It appears that the much-maligned “monkey selfie” case is destined for a quick exit. The U.S. District Court for the Northern District of California posted a brief order expressing the sentiment of the presiding judge as expressed at a hearing on a defendant’s motion to dismiss.  Specifically, the Hon. William H. Orrick made a tentative ruling that the photograph of a crested black macaque cannot be copyrighted on behalf of the animal itself.

Click here to view image.

(This is still not a copyrighted photo)

How did we get here? Earlier this year, People for the Ethical Treatment of Animals (PETA) filed suit in California over the so-called “Monkey selfie,” PETA asserted than an animal named Naruto was the author and holder of the copyright.  PETA made this argument notwithstanding the Third Edition of the Compendium of U.S. Copyright Office Practices’ statement that “A photograph taken by a monkey” an example of a work that cannot be copyrighted.

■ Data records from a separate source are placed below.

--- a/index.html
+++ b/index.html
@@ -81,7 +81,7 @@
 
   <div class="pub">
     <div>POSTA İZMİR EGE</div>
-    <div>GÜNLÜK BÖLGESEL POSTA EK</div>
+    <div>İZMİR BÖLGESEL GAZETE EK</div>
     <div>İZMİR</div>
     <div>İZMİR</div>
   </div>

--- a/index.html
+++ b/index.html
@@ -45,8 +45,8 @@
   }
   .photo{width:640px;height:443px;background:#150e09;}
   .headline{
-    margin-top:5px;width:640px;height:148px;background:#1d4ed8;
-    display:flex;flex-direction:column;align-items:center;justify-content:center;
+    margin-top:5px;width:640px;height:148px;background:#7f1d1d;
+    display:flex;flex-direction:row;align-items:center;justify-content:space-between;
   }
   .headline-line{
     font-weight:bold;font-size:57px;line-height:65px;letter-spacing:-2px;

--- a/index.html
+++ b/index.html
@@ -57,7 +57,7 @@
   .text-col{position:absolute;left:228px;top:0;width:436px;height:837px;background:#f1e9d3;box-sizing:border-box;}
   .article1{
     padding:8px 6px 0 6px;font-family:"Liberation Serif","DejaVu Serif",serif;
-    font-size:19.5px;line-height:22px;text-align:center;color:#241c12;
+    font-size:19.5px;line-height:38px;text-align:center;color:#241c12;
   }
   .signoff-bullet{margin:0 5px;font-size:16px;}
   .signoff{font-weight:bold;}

One of the defendants, Blurb, Inc., moved to dismiss primarily on these grounds last fall. The fundamental argument of the motion was that an animal cannot have standing to sue under the Copyright Act for the basic reason that the Copyright Act does not say they can.  In opposition, PETA argued for a broader interpretation of the Copyright Act. PETA argued that the text of the Copyright Act is focused on authorship and ownership, not the species of that author or owner.  PETA frames the choice by Congress not to define “author” as the absence of a limitation on that definition to just human beings.

While a final Order has not yet been issued, the Order posted yesterday makes clear that Judge Orrick was having none of it:

The Court announces the tentative opinion, in line with the Ninth Circuit’s opinion in Cetacean Community v Bush, that while Congress and the President can extend the protection of law to animals as well as humans, there is no indication that they did so in the Copyright Act. The Copyright Office’s Compendium is consistent with the Court’s understanding.

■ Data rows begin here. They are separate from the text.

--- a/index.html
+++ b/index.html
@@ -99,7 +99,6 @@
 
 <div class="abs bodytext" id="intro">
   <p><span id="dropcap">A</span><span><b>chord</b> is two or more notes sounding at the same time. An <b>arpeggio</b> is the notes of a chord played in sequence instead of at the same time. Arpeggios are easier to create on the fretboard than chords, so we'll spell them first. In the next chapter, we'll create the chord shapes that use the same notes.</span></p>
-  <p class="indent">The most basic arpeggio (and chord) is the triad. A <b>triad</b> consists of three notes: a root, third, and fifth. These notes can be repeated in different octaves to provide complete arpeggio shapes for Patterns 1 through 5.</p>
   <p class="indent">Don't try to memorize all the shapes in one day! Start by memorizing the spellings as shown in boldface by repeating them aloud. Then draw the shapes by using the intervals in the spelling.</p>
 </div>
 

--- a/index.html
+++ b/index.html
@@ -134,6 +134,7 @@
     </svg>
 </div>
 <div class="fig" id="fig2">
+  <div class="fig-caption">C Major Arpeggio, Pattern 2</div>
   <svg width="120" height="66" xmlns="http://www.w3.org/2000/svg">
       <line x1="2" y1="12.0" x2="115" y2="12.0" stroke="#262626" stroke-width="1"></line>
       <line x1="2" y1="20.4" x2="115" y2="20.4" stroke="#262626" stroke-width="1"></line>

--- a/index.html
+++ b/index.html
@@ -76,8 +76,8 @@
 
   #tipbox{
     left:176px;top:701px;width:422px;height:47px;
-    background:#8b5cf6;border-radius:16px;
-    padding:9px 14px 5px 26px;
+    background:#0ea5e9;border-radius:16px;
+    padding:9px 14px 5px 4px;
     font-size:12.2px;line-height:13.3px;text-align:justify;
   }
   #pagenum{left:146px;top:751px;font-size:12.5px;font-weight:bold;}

Ars Technica reported further about the hearing itself:

“I’m not the person to weigh into this,” Orrick said from the bench in San Francisco federal court. “This is an issue for Congress and the president. If they think animals should have the right of copyright they’re free, I think, under the Constitution, to do that.”

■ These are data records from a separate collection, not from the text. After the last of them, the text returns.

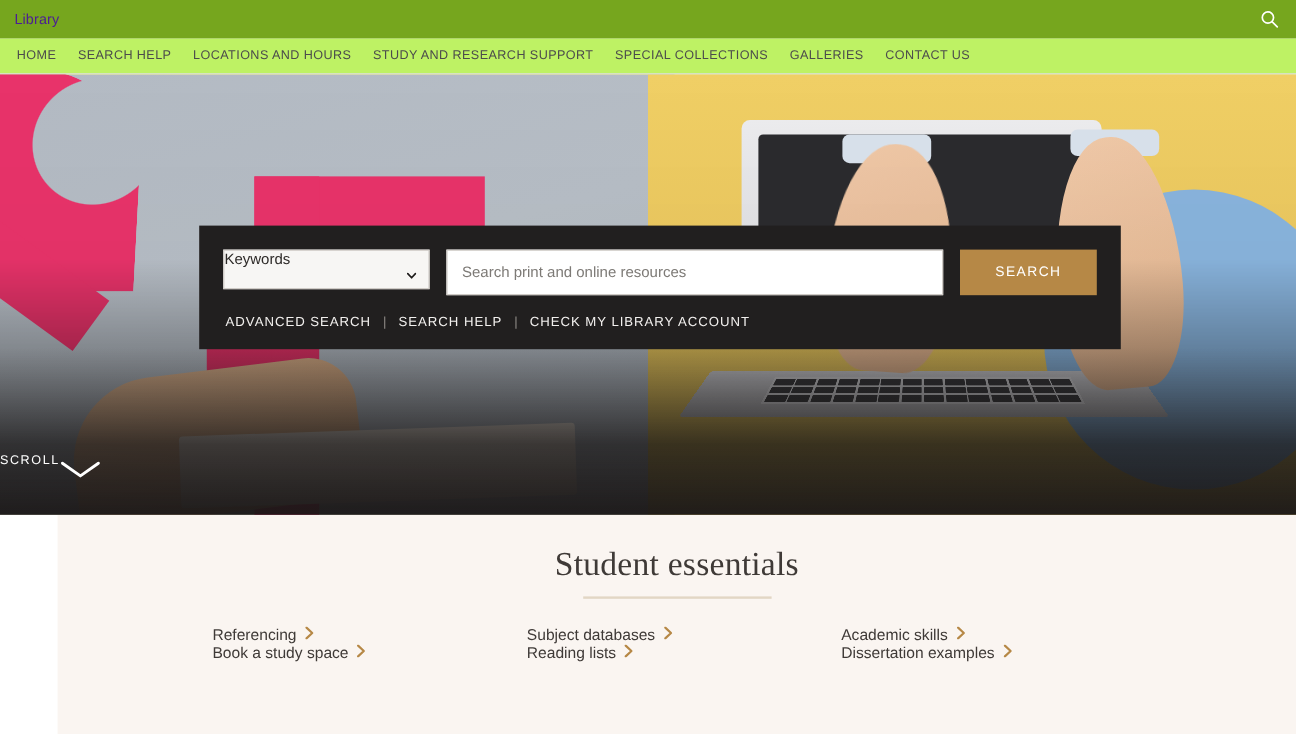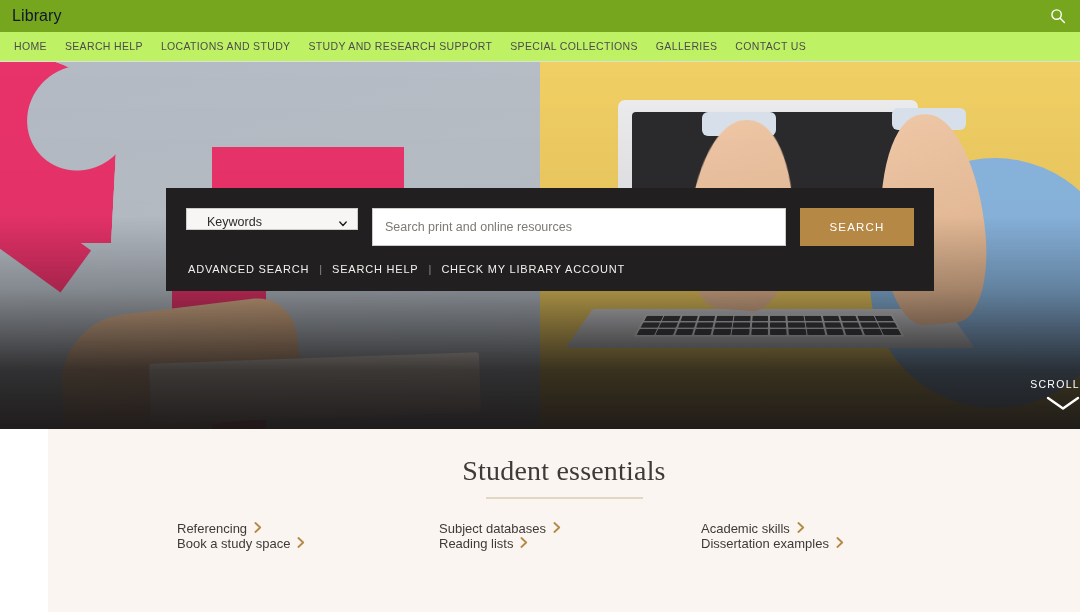--- a/index.html
+++ b/index.html
@@ -22,8 +22,8 @@
     padding: 0 10px 0 12px;
   }
   .brand-title {
-    color: #0f172a;
-    font-size: 16px;
+    color: #4c1d95;
+    font-size: 12px;
     letter-spacing: 0.1px;
     line-height: 32px;
   }

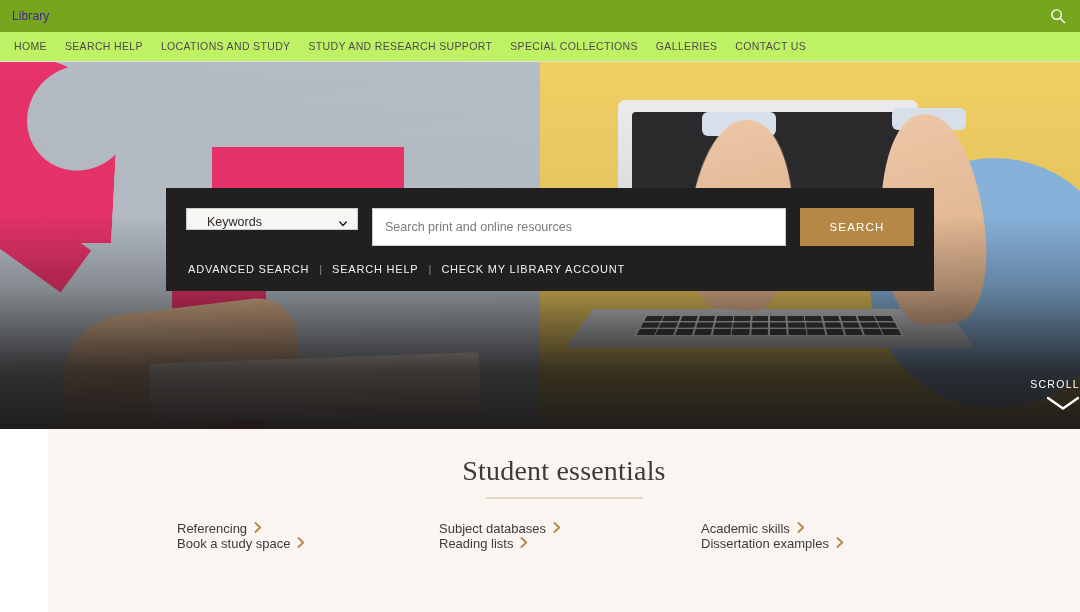--- a/index.html
+++ b/index.html
@@ -366,7 +366,7 @@
 <nav class="navbar">
   <a class="nav-item">HOME</a>
   <a class="nav-item">SEARCH HELP</a>
-  <a class="nav-item">LOCATIONS AND STUDY</a>
+  <a class="nav-item">LOCATIONS AND HOURS</a>
   <a class="nav-item">STUDY AND RESEARCH SUPPORT</a>
   <a class="nav-item">SPECIAL COLLECTIONS</a>
   <a class="nav-item">GALLERIES</a>

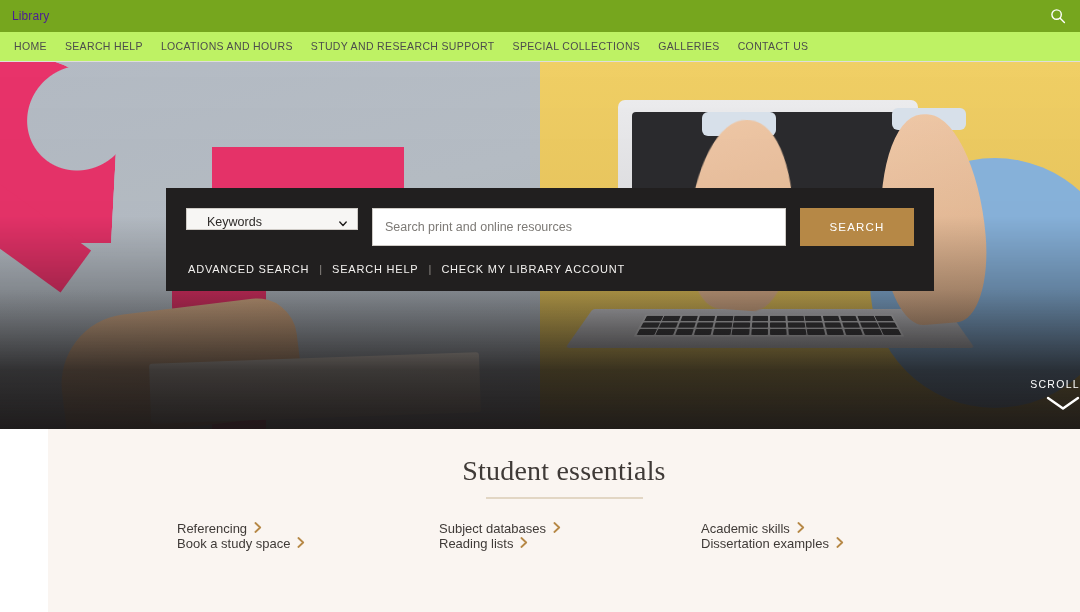--- a/index.html
+++ b/index.html
@@ -237,10 +237,10 @@
     position: relative;
     background: #f7f6f4;
     border: 1px solid #cfcbc6;
-    height: 22px;
-    display: flex;
-    align-items: flex-end;
-    padding: 0 28px 0 20px;
+    height: 33px;
+    display: flex;
+    align-items: flex-start;
+    padding: 0 28px 0 0;
     font-size: 12.5px;
     color: #2d2a28;
     cursor: pointer;

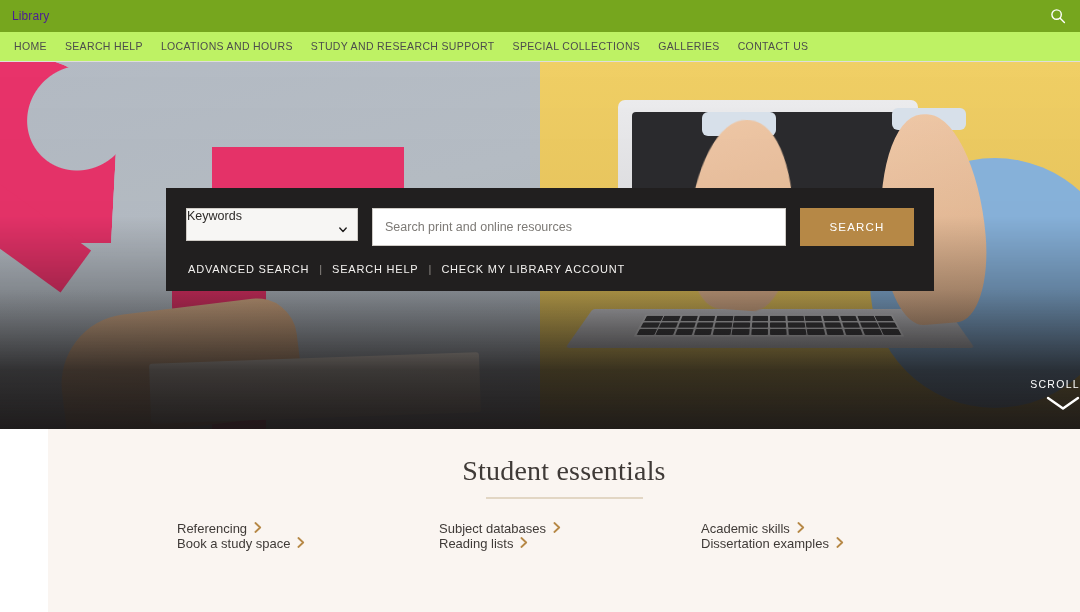--- a/index.html
+++ b/index.html
@@ -299,8 +299,8 @@
     left: 0; right: 0;
     top: 316px;
     display: flex;
-    flex-direction: column;
-    align-items: flex-end;
+    flex-direction: row;
+    align-items: flex-start;
     cursor: pointer;
   }
   .scroll-cue .label {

This result is not a major surprise, though one expects that PETA’s target all along was the Ninth Circuit, where it surely knew it would end up. I don’t find the assertion of copyright on behalf of an animal as an author particularly interesting, there’s simply no way to read the Copyright Act in a way that would permit that interpretation.

The lost opportunity to me is what I view as the overstatement and oversimplification in the Copyright Office Compendium.  Even if “a photograph taken by a money” cannot be copyrighted by the monkey, why does that categorically rule out any copyright for a human author?  For example, it is not terrible hard to conceive of a work in which cameras are intentionally left in a place where some natural force or animal will cause them to snap a photo.  I could see an argument to copyright that work on behalf of the human who left the camera there as part of an intentional creative process.  Slater’s photo was unlikely to fall into such a category, it was by all accounts a pure accident in the course of a documentary photography effort.

These will remain questions for another day. Naruto will have thirty days to appeal when the judgment issues.  He was reportedly not available for comment.